Authentic differences among the tested groups are indicated in each component of IPD. The physical component is more distinctly expressed among the adolescents with delayed mental development, whereas their peers with HI demonstrate few physical feelings and discomfort; they do not show motivation to changes, considering the disability. The teenagers with severe speech impairments reveal a poor cognitive component. The testees with visual impairments realize their disability. They are differentiated by intensity in the motivational and emotional components.

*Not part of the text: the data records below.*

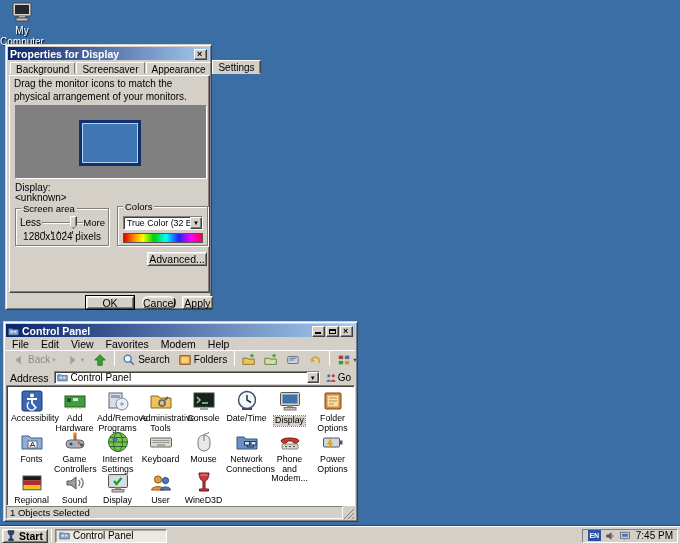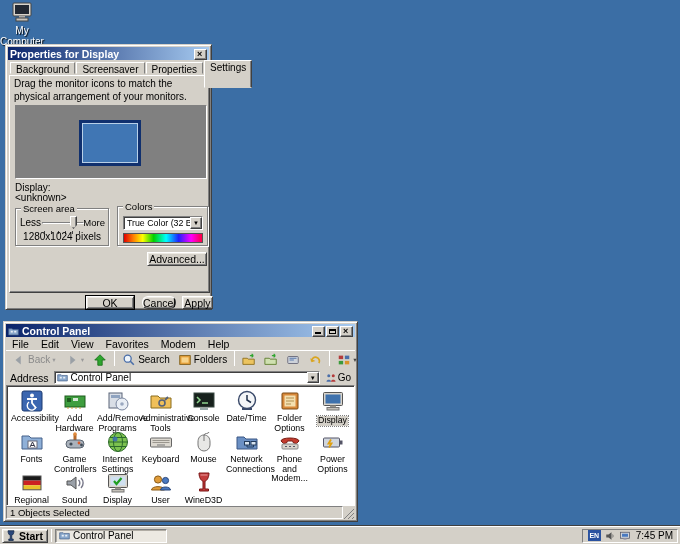"Properties" span.tab { text: Properties -> Appearance }
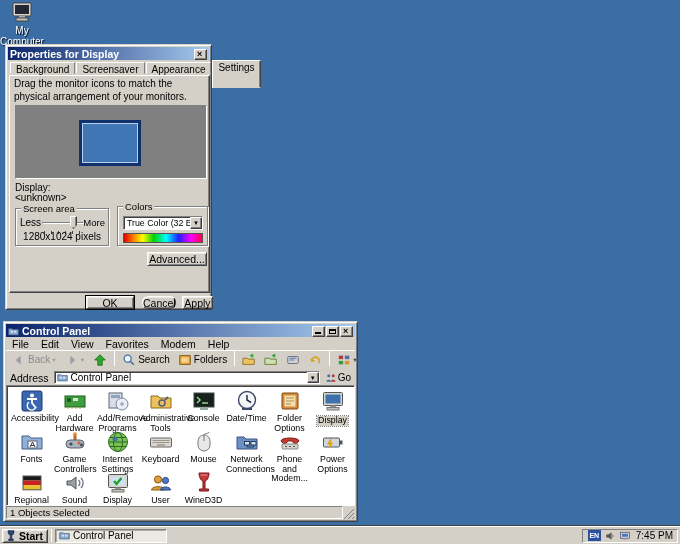"Settings" .tab.active { height: 28px -> 14px }
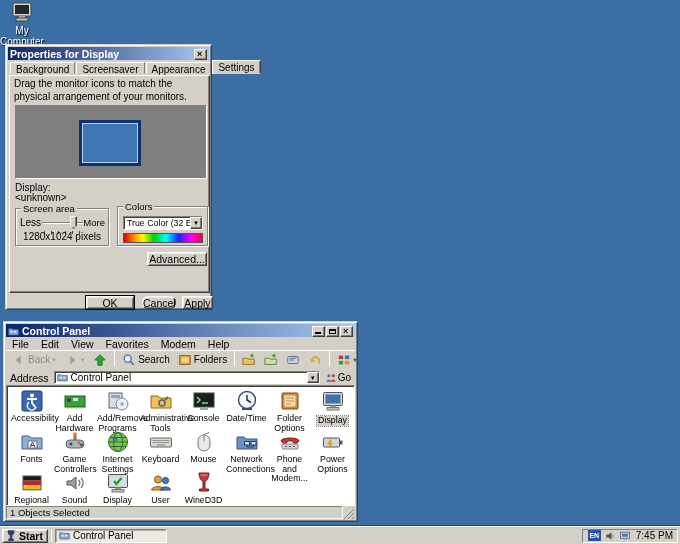"Folder Options" div.cp-item { order: before "Display" -> after "Display" }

The results indicate weak correlative interrelations between social-psychological adaptation and intensity of the IPD components. Paying attention to the most significant indicators, we may state that the motivational and physical components demonstrate more authentic (р ≤ 0.05) interrelations with the adaptive indicators. The motivational component is related to the level of adaptation (r = - 0.28), self-acceptance (r = - 0.28) and acceptance of other people (r = - 0.28), emotional comfort (r = - 0.28). The physical component possesses some correlative interrelations with adaptation (r = - 0.24), acceptance of other people (r = 0.26), internality (r = - 0.21). The cognitive component has weak negative connection with obedience (r = - 0.31) and weak positive connection with an intention to dominate (r = 0.31). The physical component demonstrates weak negative connection with acceptance of other people (r = - 0.30), whereas the motivational component has weak positive connection with self-rejection (r = 0.30).

Discussion

The obtained data enable us to state high integrative indications of social-psychological adaptation among the tested adolescents with disabilities. As long as the research is based on the method of self-assessment, we may declare that the adolescents consider their personalities appropriate for social demands, feel harmony with the society. Such results raise doubts but can be explained by limited social experience, lack of critical thinking, which influences adequate assessment. We admit the impact which isolation from peers with typical development have on some tested adolescents – most respondents attend a school for pupils with disabilities. Unambiguously, it may be marked that it is not connected with the tendency to falsify personal information, because the indicators in the scale Falsity are within normal limits.

Three adaptation profiles, based on the nosological features, can be defined among the testees. The first variant may be called declarable and hyperthymic adaptation. It is common among the adolescents with HIs. In this adaptation profile all the indications are excessive; self-acceptance and acceptance of other people are assessed as utterly positive. Emotional problems are neglected, high ability to behavioral internal control is stated. The intention to lead and dominate is presented, which can be considered as a way of solving social difficulties. In our opinion, this adaptation type is associated with excessive and non-critical self-esteem, a compensatory attempt to demonstrate the state “I am Okay”. Probably, it is connected with rejecting limits which are caused by disabilities. The adolescents with HI are inclined not to “notice” physical limitations and discomfort, they do not want to admit the necessity of considering the disability in education and communication; they demonstrate poor emotions, connected with the disability.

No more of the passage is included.